A Ponte das Cordas de Barita

A vila mineradora desaparecia atrás deles, engolida pela distância e pelo amargor das últimas palavras ditas. Kael caminhava com o corpo tenso e os pensamentos ainda vibrando com as provocações do dia anterior. Ao seu lado, Nara se movia em silêncio, os passos leves como se ela sempre soubesse para onde ia — mesmo quando não sabia. Tragg os guiava à frente, o velho arqueólogo com a pele marcada por décadas de poeira e decisão. Seus olhos não paravam de olhar o chão, não por medo de cair, mas como quem ouvia o que a terra dizia.

Tinham partido ao amanhecer, sem alarde. A mochila de Kael ainda pesava com o âmbar pulsante guardado entre trapos e minerais comuns. Ele sentia o calor da pedra contra suas costas, como se estivesse viva. Talvez estivesse.

Tragg parou quando o solo se transformou. O que antes era rocha sólida cedeu lugar a uma encosta esfarelada, coberta por um nevoeiro leve e constante. Adiante, a ponte surgia como um suspiro esquecido: longas cordas de barita, presas entre dois pilares esculpidos em basalto antigo, estendiam-se sobre um abismo sem fundo visível.

Kael engoliu seco.

— Essa ponte não aparece em nenhum dos mapas oficiais — disse Tragg, mais para si do que para os outros. — Mas está aqui.
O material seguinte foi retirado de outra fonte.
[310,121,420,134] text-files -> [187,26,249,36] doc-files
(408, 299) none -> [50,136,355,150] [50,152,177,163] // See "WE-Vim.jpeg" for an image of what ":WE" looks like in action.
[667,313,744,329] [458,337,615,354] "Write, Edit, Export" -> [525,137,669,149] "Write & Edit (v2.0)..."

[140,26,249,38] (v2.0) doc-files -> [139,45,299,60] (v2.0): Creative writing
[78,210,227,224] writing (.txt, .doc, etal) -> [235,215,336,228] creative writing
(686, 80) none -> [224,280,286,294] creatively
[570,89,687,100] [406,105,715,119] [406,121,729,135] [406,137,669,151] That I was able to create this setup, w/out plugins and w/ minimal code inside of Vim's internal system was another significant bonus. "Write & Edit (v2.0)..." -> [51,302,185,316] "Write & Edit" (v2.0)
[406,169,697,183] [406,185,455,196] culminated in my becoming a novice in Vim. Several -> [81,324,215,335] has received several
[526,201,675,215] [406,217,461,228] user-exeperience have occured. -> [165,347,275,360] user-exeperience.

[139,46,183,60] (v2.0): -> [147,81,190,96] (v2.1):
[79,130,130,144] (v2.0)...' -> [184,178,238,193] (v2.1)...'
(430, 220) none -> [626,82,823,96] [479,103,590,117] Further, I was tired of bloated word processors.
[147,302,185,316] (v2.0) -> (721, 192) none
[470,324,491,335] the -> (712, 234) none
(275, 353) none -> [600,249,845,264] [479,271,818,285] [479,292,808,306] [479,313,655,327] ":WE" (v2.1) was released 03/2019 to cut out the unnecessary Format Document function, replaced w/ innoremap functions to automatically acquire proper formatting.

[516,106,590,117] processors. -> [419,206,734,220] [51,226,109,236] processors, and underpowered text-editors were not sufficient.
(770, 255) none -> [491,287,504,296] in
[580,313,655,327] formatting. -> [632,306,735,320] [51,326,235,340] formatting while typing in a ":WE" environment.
Ainda está aqui.

— Então não é feita para ser encontrada — completou Nara, se agachando para tocar uma das pedras marcadas. — Essas inscrições… não são das tribos mineradoras. São mais velhas. Muito mais.

Kael se aproximou, sentindo o mesmo formigamento em sua pele que sentira ao tocar o fóssil no âmbar. O ar aqui vibrava em frequências que ele não sabia nomear, mas que seu corpo reconhecia. Era como se o mundo estivesse atento.

— Vai aguentar o nosso peso? — perguntou Kael.

Tragg se virou para ele. Os olhos do velho estavam diferentes. Não cansados — reverentes.

— Essa ponte foi construída quando o solo ainda era jovem. Ela não nos segura pelo que somos, mas pelo que levamos.

Mirkon os alcançou logo depois, suado, ofegante, com o semblante tenso. Tinha seguido os rastros deles durante horas, e quando os encontrou, lançou um olhar duro a Kael.

— Você foge e me obriga a seguir? — disse, ríspido. — Achei que queria aprender a usar seu poder.

Kael não respondeu. O abismo à sua frente falava mais alto que qualquer provocação.

Um a um, começaram a atravessar. A ponte balançava com o vento invisível que vinha do abismo, fazendo ranger as fibras minerais como se elas ainda respirassem. Lá embaixo, o silêncio era absoluto. Não o silêncio da ausência de som — mas o silêncio de algo que observa e espera.

Kael ia por último. A cada passo, sentia o âmbar em sua mochila emitir pulsações cada vez mais fortes. Quando chegou ao centro da travessia, as marcas em sua pele começaram a brilhar sob a camisa, discretas como respirações de pedra.

Foi então que ele viu.

No outro pilar da ponte, entalhadas com uma precisão impossível, estavam as inscrições. Não só inscrições — fragmentos de símbolos idênticos aos que haviam sido projetados pelo Oremon no âmbar. Kael parou, o coração batendo forte.

— Tragg! — gritou.

O velho e os outros já estavam no outro lado. Tragg voltou correndo, o olhar se estreitando ao ver os símbolos.

— Isso é impossível — murmurou ele. — Isso… são runas de Heroicos.

Kael se agachou, passando a mão sobre os símbolos. Não eram entalhes. Eram marcas vivas. Quando tocadas, pulsavam sob seus dedos. E em sua mente, por um breve instante, ele viu… uma silhueta colossal feita de placas de rocha fundida, com lava sob a pele, observando-o com olhos feitos de magma dormindo.

Ele puxou a mão.

— O que era isso? — perguntou, quase sem voz.

Tragg se ajoelhou ao lado, o rosto tomado por algo entre terror e reverência.

— Era um chamado. Um reconhecimento. A ponte nos viu. Ela viu você.

Ao final da travessia, todos permaneceram em silêncio por longos minutos. Não por medo — mas porque algo novo começava a surgir no horizonte. Algo que não fazia parte de nenhum mapa.

E ninguém sabia ainda… se isso era um caminho. Ou um aviso.